Operating in a cutthroat environment, enterprise software companies are constantly challenged and strive to stay ahead of the competition. The industry is pushing all players in one direction, grow or be left behind, a similar mantra to the airline operating principles of the '70s and '80s.

Despite the fact that many software firms around the world have tried global expansion, most of the well-known global software firms have originated in the United States, such as Google, Microsoft, IBM and Oracle. There are just a few exceptions such as Skype, SAP and Infosys that have been successful in building a global software businesses. This is striking considering that there are a significant number of businesses operating in other industries that originated from outside the United States and are established as global players.


Why do most software companies fail to become leaders ?


If you don’t have time to read further, I will give it to you in two words: insufficiant growth.


It is estimated that just 28 percent of the software and Internet-services companies reached $100 million in revenue, and 3 percent reached $1 billion.


Software companies can quickly become billion-dollar giants, but the recipe for sustained growth remains elusive. The industry’s booms and busts make growth, an essential ingredient in value creation, difficult to understand. But few executives can say precisely how important growth is to these companies, or how it is achieved. The rules of the road in other industries do not apply here. If a health-care company grew at 20 percent annually, its managers and investors would be happy. If a software company grows at that rate, it has a 92 percent chance of ceasing to exist within a few years. Even if a software company is growing at 60 percent annually, its chances of becoming a multibillion-dollar giant are no better than a coin flip.


A recipe for sustained growth: Growth happens in phases


Researchers have shown the importance of approaching growth as an episodic phenomenon. They found three critical phases, which they called the prelude, act one, and act two. In the prelude, companies test the fit between product and market, typically through bespoke or one-off solutions for initial customers. The prelude is all about finding an offer and business model that appeal to a broad customer set. This is a vital phase, of course, but has been well studied.


In act one, companies narrow their focus to an offer that truly scales, both with regard to serving many customers and consistently delivering revenues. It is with this first scaling offer that software companies prove their first business model and typically ride to tens or hundreds of millions of dollars in revenues. It is in this phase that a company expands its act-one offer to new customer segments or geographies. Unfortunately, every domestic market is finite and software vendors are pushed to expand internationally questing for efficient revenue growth.

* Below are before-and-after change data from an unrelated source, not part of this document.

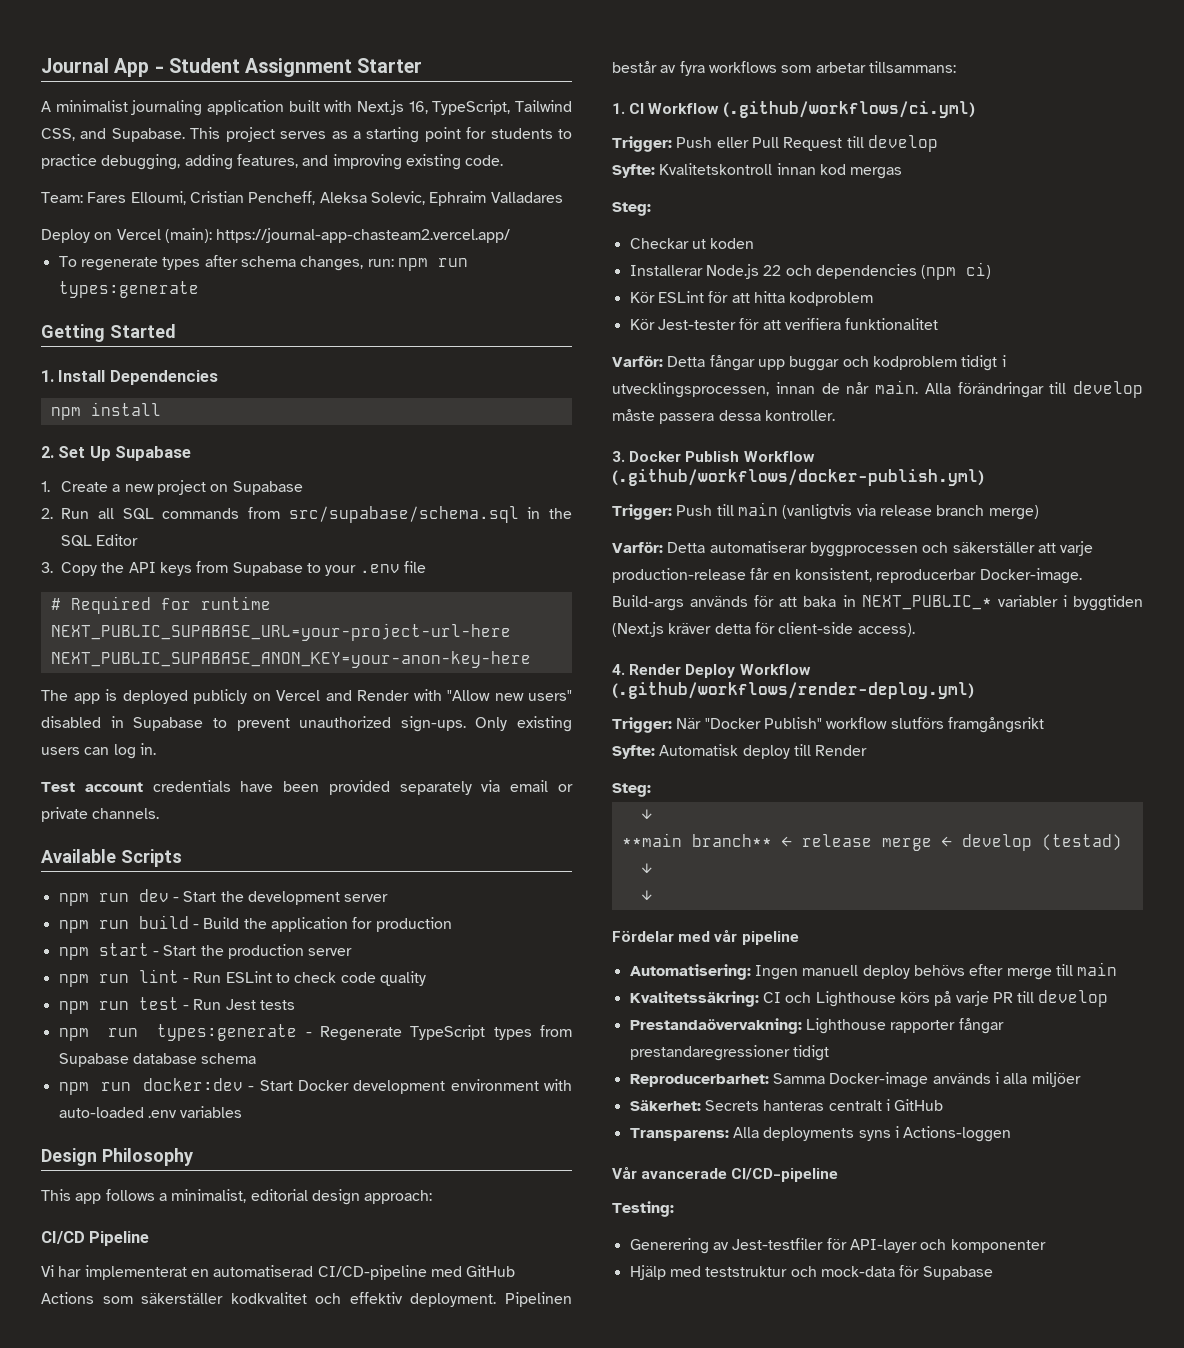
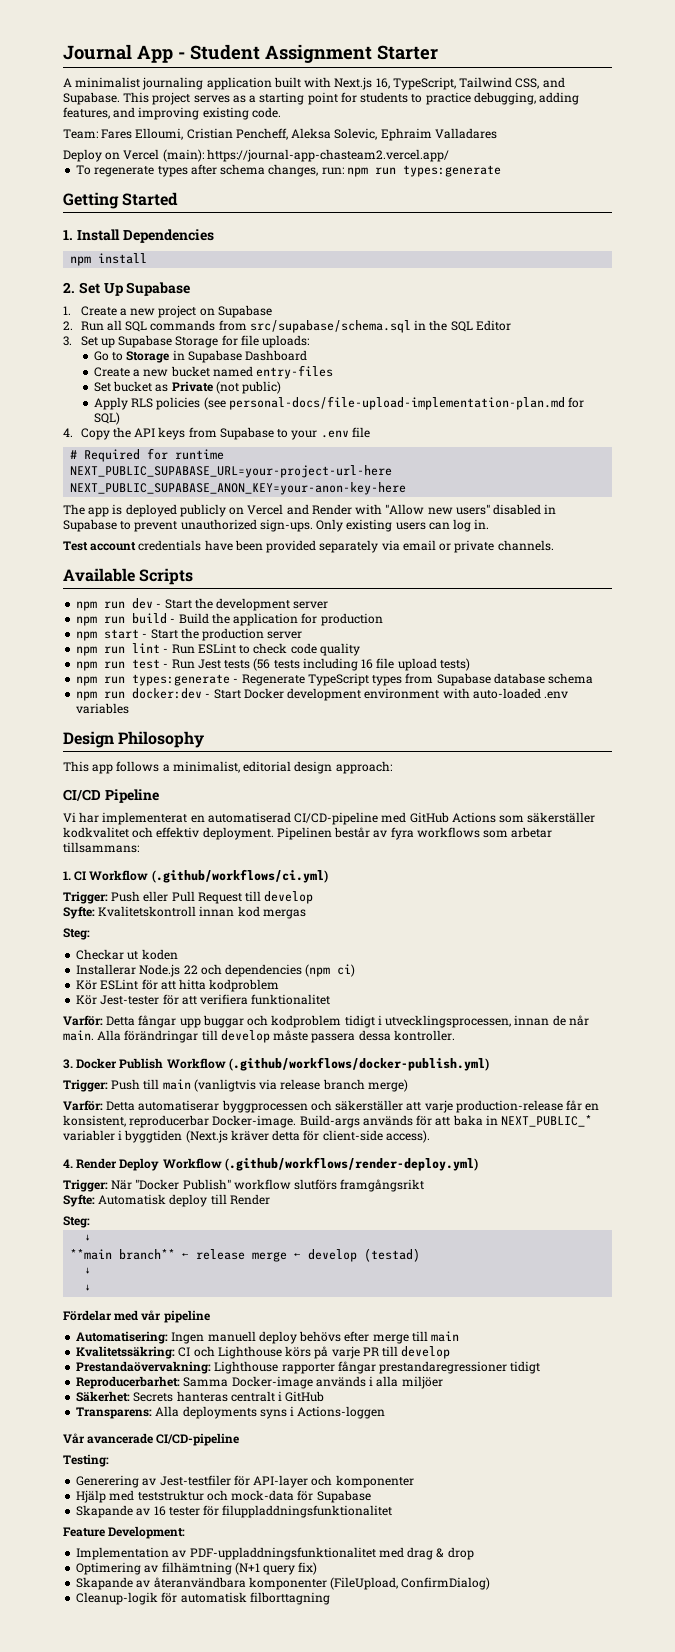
- 3. Copy the API keys from Supabase to your .env file
+ 3. Set up Supabase Storage for file uploads:
+ Go to Storage in Supabase Dashboard
+ Create a new bucket named entry-files
+ Set bucket as Private (not public)
+ Apply RLS policies (see personal-docs/file-upload-implementation-plan.md for SQL)
+ 4. Copy the API keys from Supabase to your .env file
- npm run test - Run Jest tests
+ npm run test - Run Jest tests (56 tests including 16 file upload tests)
+ Skapande av 16 tester för filuppladdningsfunktionalitet
+ Feature Development:
+ Implementation av PDF-uppladdningsfunktionalitet med drag & drop
+ Optimering av filhämtning (N+1 query fix)
+ Skapande av återanvändbara komponenter (FileUpload, ConfirmDialog)
+ Cleanup-logik för automatisk filborttagning

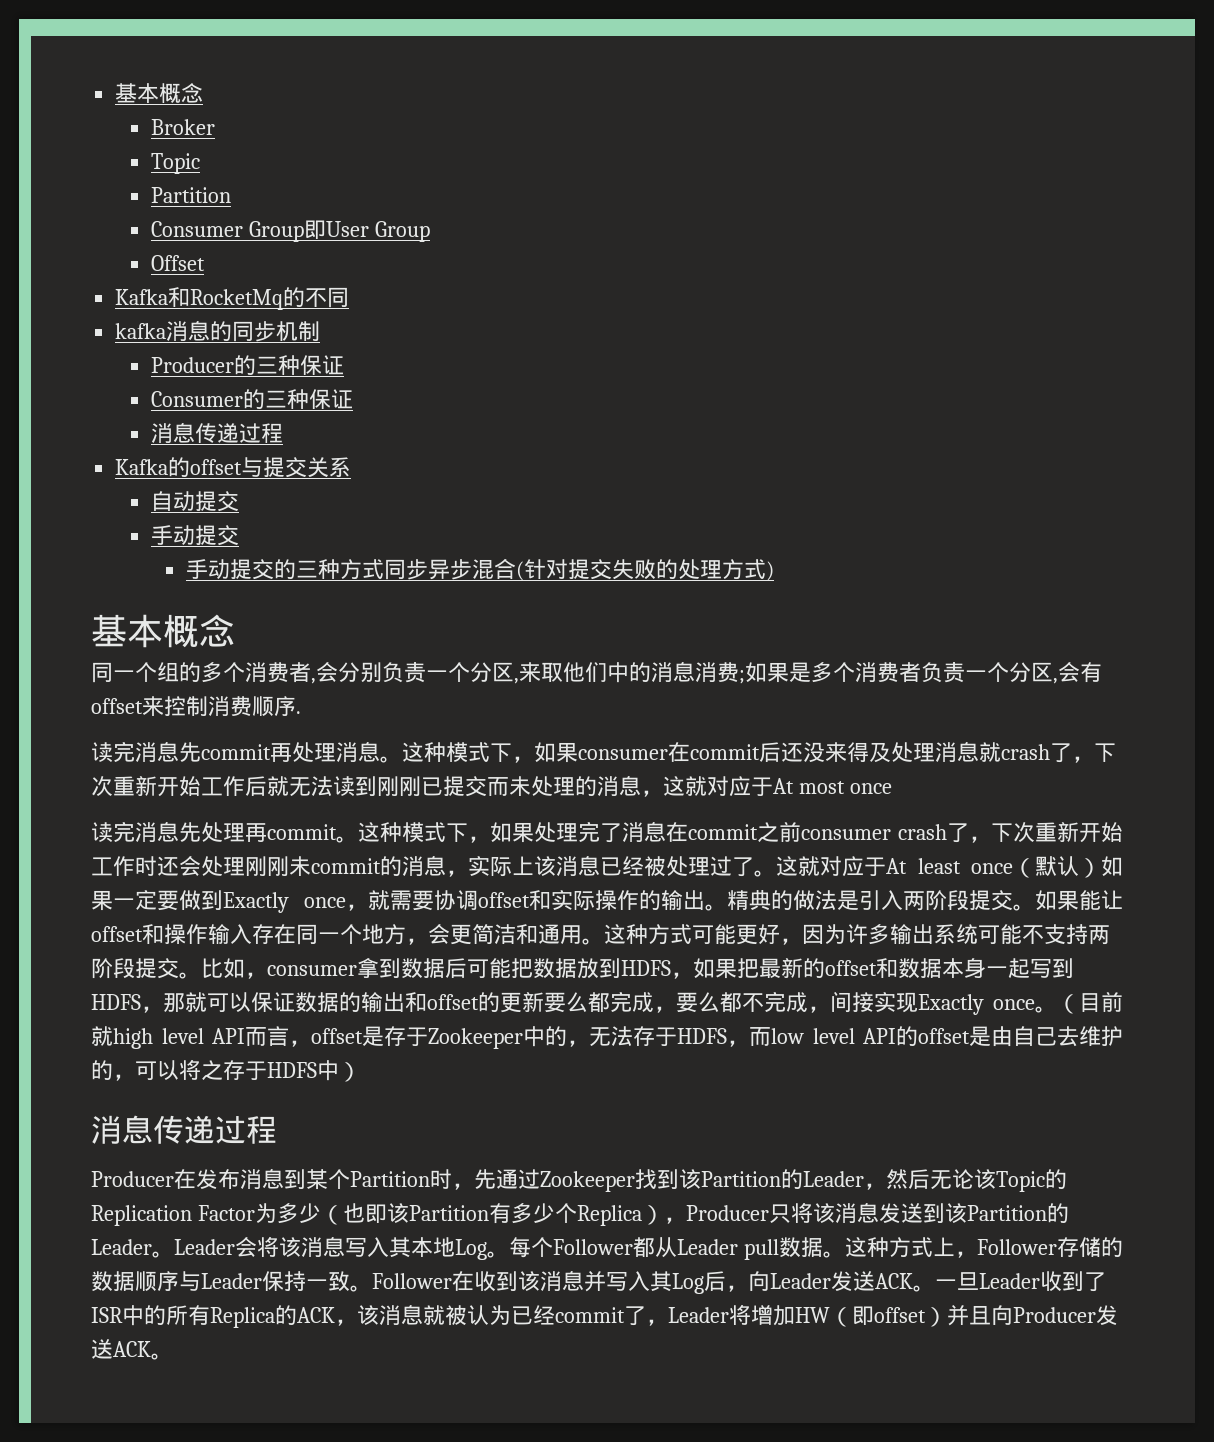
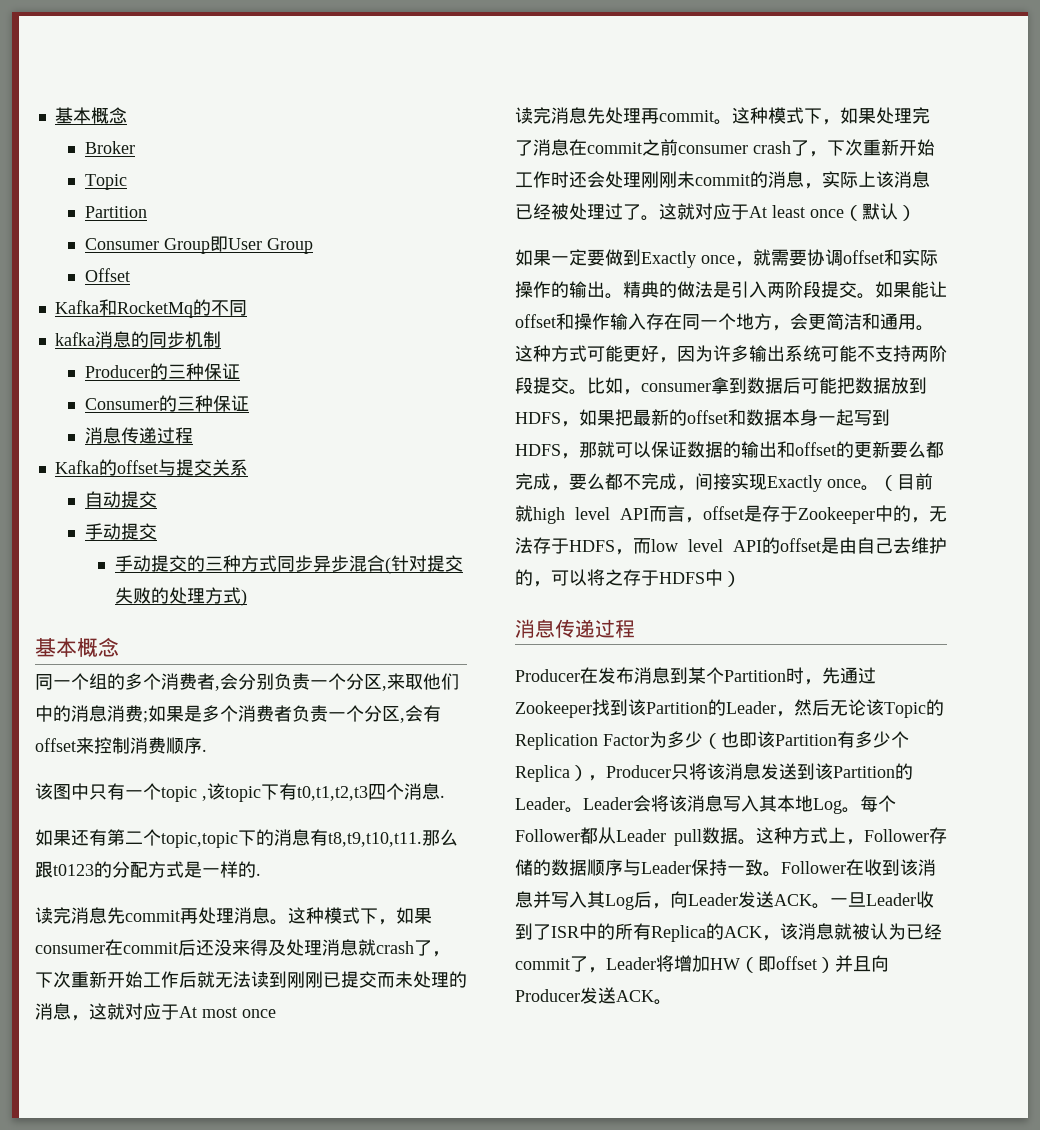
+ 该图中只有一个topic ,该topic下有t0,t1,t2,t3四个消息.
+ 如果还有第二个topic,topic下的消息有t8,t9,t10,t11.那么跟t0123的分配方式是一样的.
- 这就对应于At least once（默认）如果一定要做到Exactly once，就需要协调offset和实际操作的输出。
+ 这就对应于At least once（默认）
+ 如果一定要做到Exactly once，就需要协调offset和实际操作的输出。

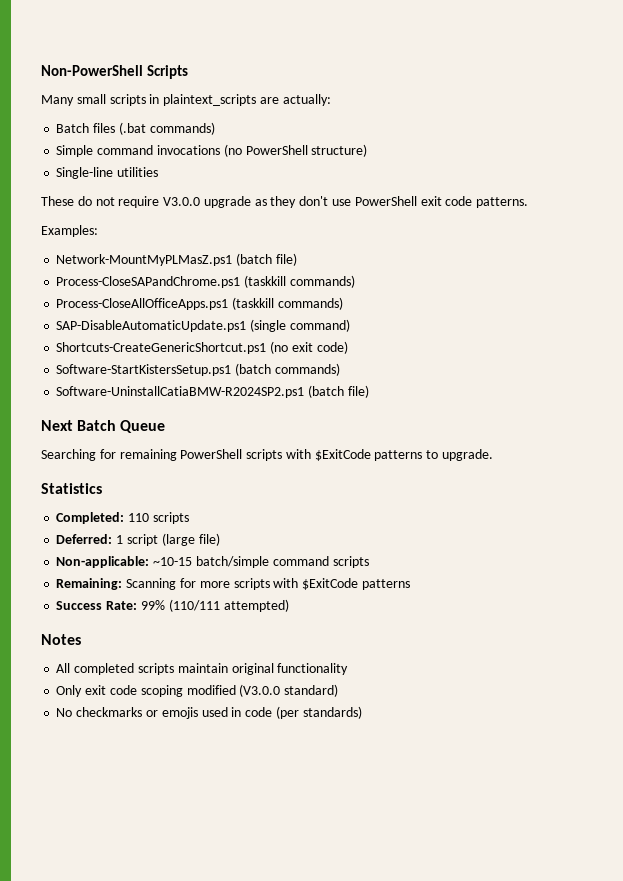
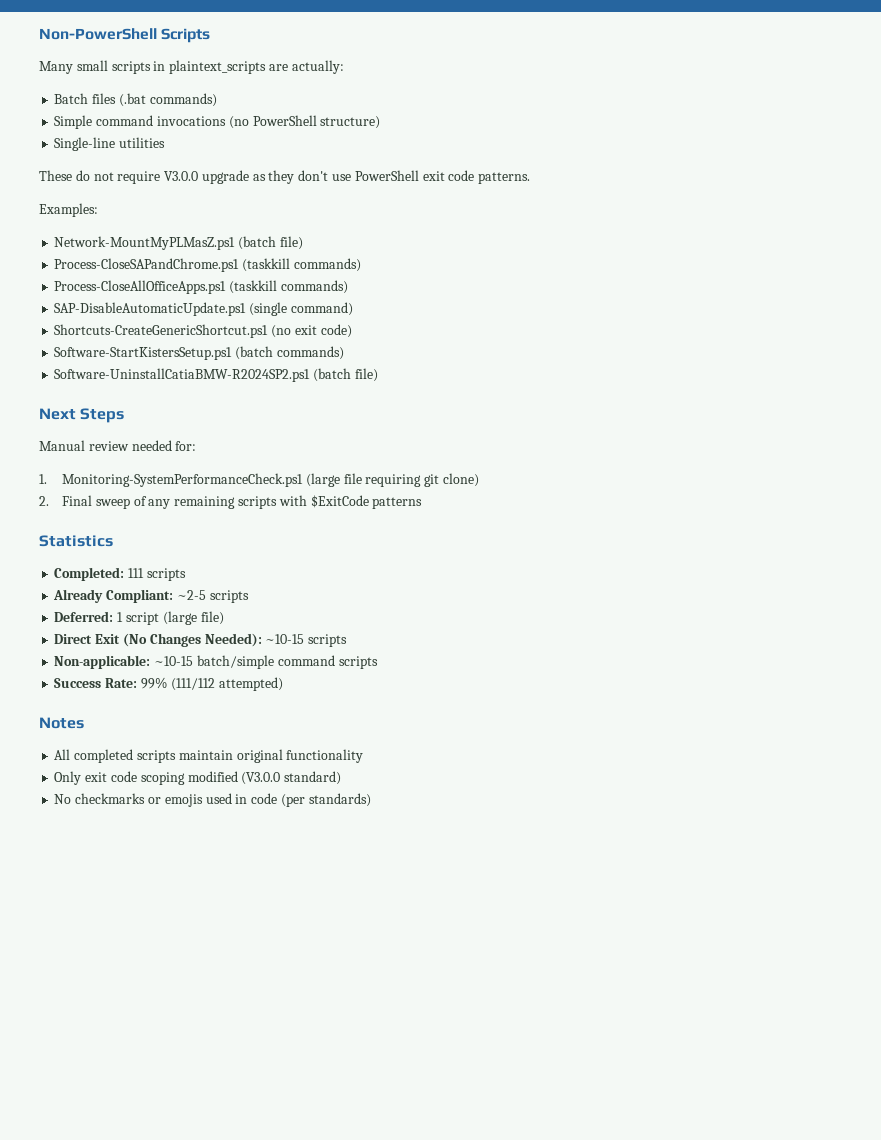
- Next Batch Queue
- Searching for remaining PowerShell scripts with $ExitCode patterns to upgrade.
+ Next Steps
+ Manual review needed for:
+ 1. Monitoring-SystemPerformanceCheck.ps1 (large file requiring git clone)
+ 2. Final sweep of any remaining scripts with $ExitCode patterns
- Completed: 110 scripts
+ Completed: 111 scripts
+ Already Compliant: ~2-5 scripts
+ Direct Exit (No Changes Needed): ~10-15 scripts
- Remaining: Scanning for more scripts with $ExitCode patterns
- Success Rate: 99% (110/111 attempted)
+ Success Rate: 99% (111/112 attempted)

It becomes critical to pick the right market, ideally a “limitless” market with millions of end points (that is, users or devices). Google’s addressable market, for example, is every Internet user on the planet—some 2.4 billion people—and the approximately $500 billion (and growing) worldwide spending on advertising. Similarly, LinkedIn addresses a market that includes any professional and anyone looking to hire a professional in the whole world.


What are the current limits your company is facing in terms of segments or geographies ?


Finally the second act is about expanding one’s products offering beyond its first offer, and to do that transition in a smooth and seamless way across all segments and geographies. That is how SAP started with their ERP and now have dozens of products, how Oracle moved from hardware to software and so on.


Your feedbacks are very welcome here below or by contacting us directly !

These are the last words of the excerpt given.